Curious even as a child, the concept of my sister's eczema confused me - why my sister got it and not me, why she itches when she touches silk while I can wear the dresses without the slightest irritation, what causes her allergic reactions. I asked many questions as a child, questions that had answers much too complicated for my youthful mind to comprehend. Questions were always either left unanswered or received answers much too vague, and I found myself frustrated, constantly hunting for answers. At school, I found the answer to my questions: science. Intrigued by the many aspects of science and the intricate ways by which our bodies and everything around us work, science became my favorite subject. Disease-causing genetic mutations; Einstein's much heard of, but less understood theory of relativity; the combination of two monosaccharides through the process of dehydration synthesis- science knows no limits.
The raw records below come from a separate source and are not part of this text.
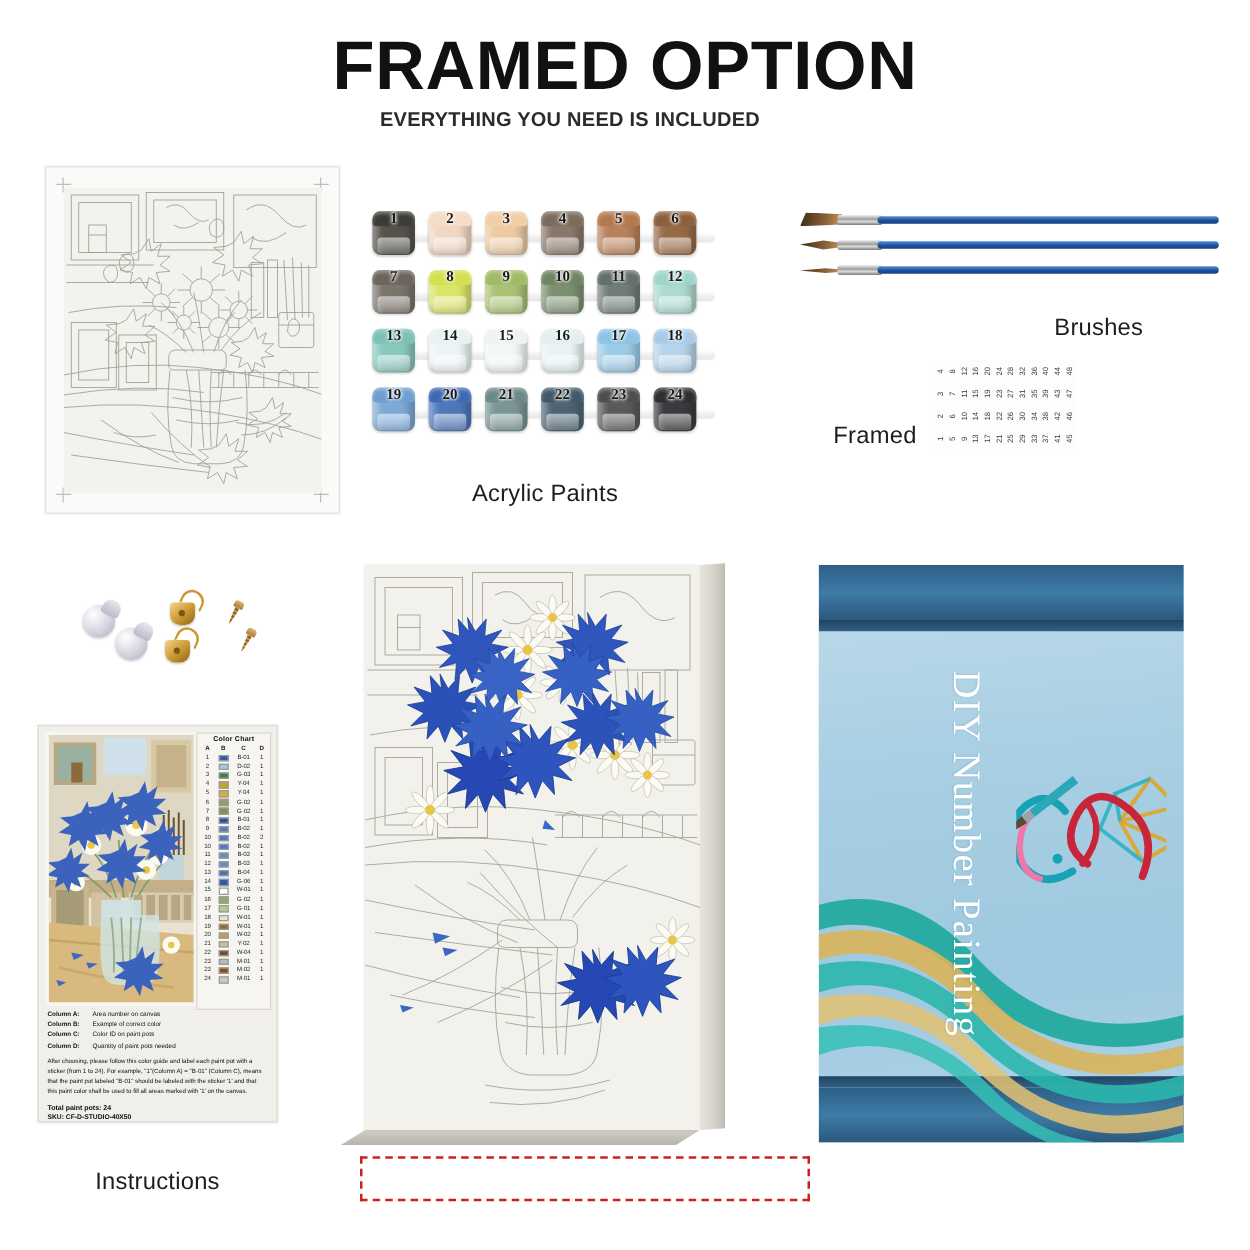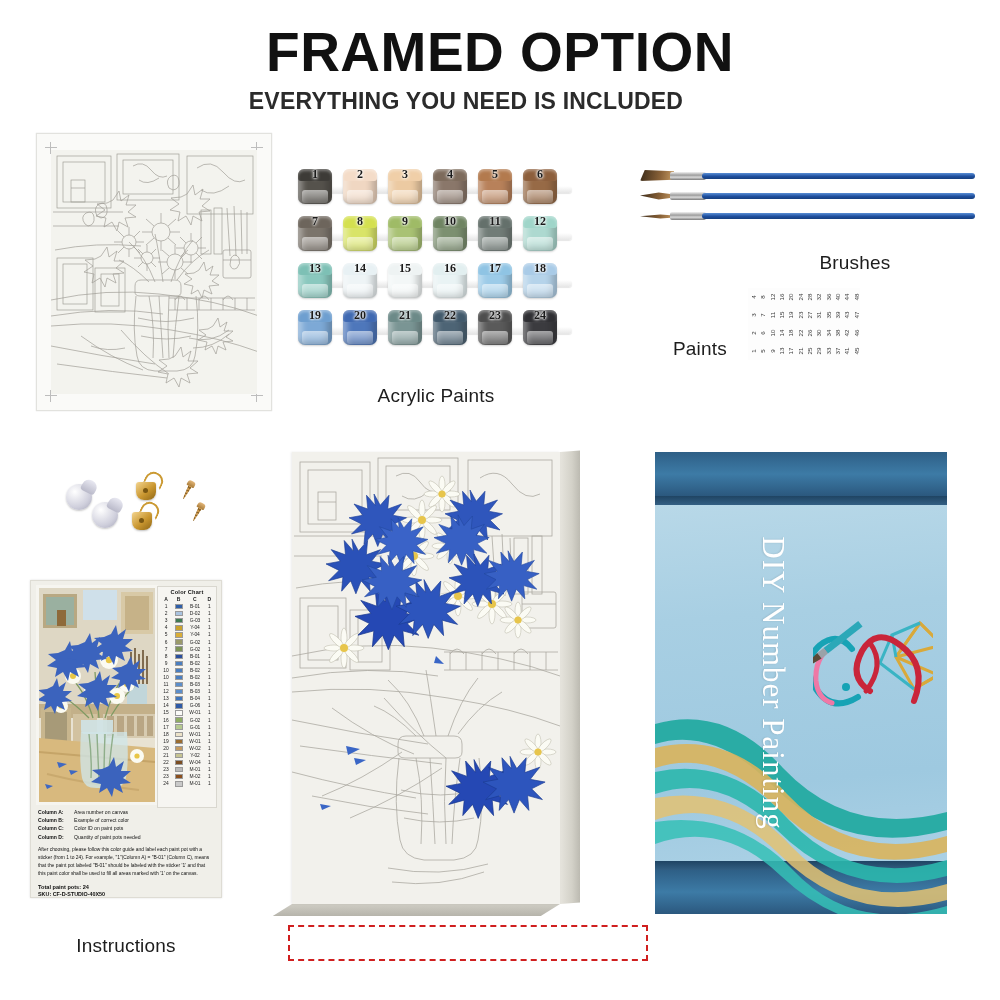"EVERYTHING YOU NEED IS INCLUDED" .subtitle { font-size: 23px -> 16px; left: 12px -> 2px }
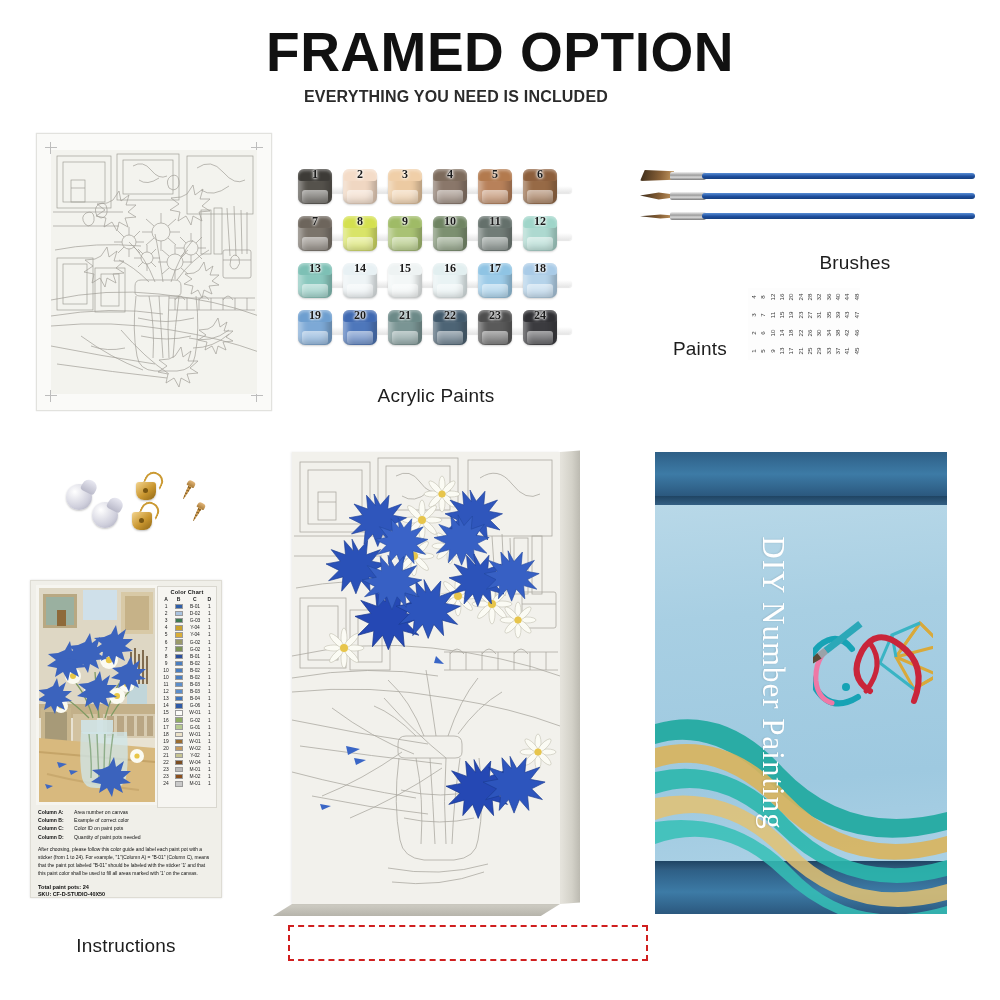"Brushes" div.caption { left: 760px -> 784px }
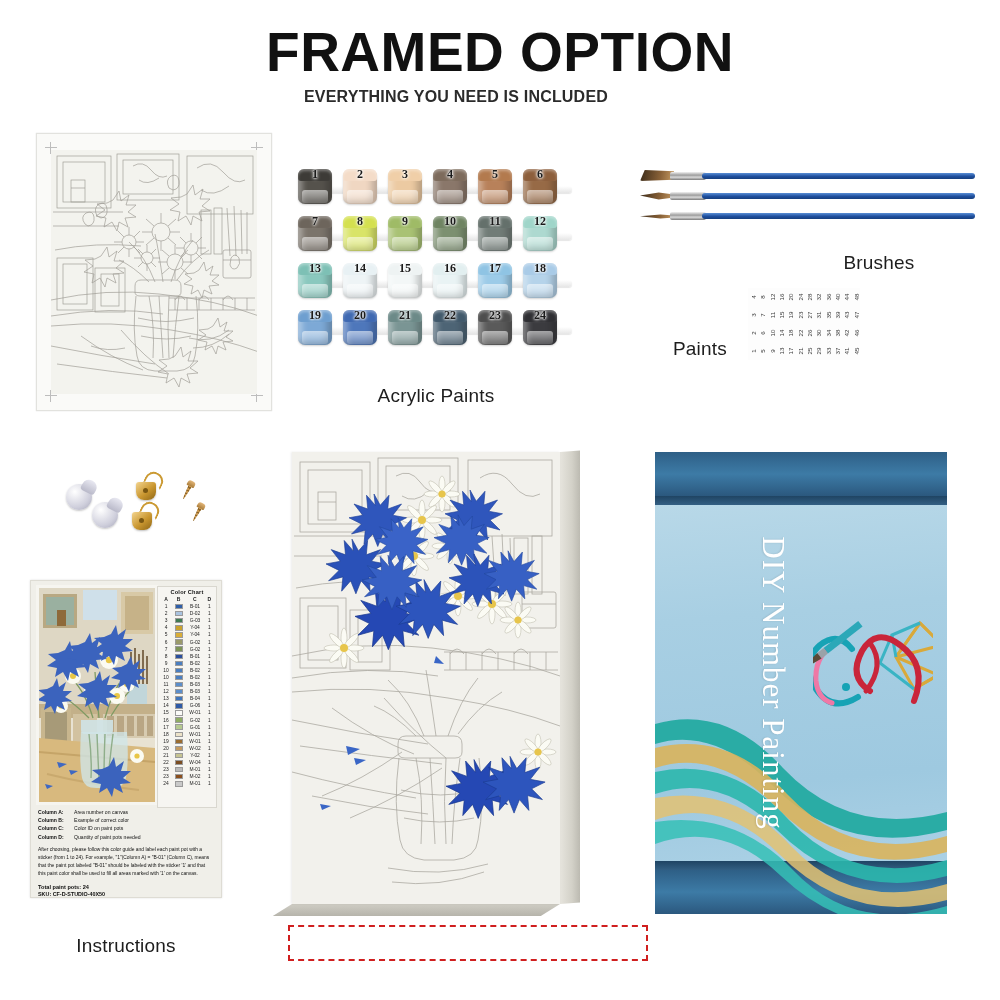"Paints" div.caption { text: Paints -> Framed }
By high school, my passion for the sciences set my resolve to become a doctor. I walk into my AP Biology class everyday excited, knowing that I will be learning something new, complex, and interesting. I love finding out the "why" behind everything that happens in the world around us, such as the cause of my sister's eczema and our genetic makeup. The knowledge that science makes our lives easier in many ways, such as immunizing us from potentially detrimental illnesses, fascinates me.
Within the subject of science, there is always something new you can learn; it is forever growing, changing, evolving. My love for the sciences and my desire to help others makes the career of a doctor perfect for me. Combine this with my love for children and understanding of the desperate lengths parents go through for their children's health and you get the ideal candidate for a pediatrician. I believe that attending Johns Hopkins can help me reach this ambition and satisfy my thirst for knowledge by preparing me for medical school with its array of majors, resources, and opportunities. It would provide me with the high level of education I seek with its challenging and motivating classes, as well as a rich and meaningful college experience. Majoring in biology or physics at the Krieger School of Arts and Sciences would bring me one step closer toward reaching my goal. This university offers its students many means by which they can stimulate their minds and grow as a person, and I hope that I may become a part of and contribute to the Johns Hopkins community.
Any and all comments/criticism is welcome.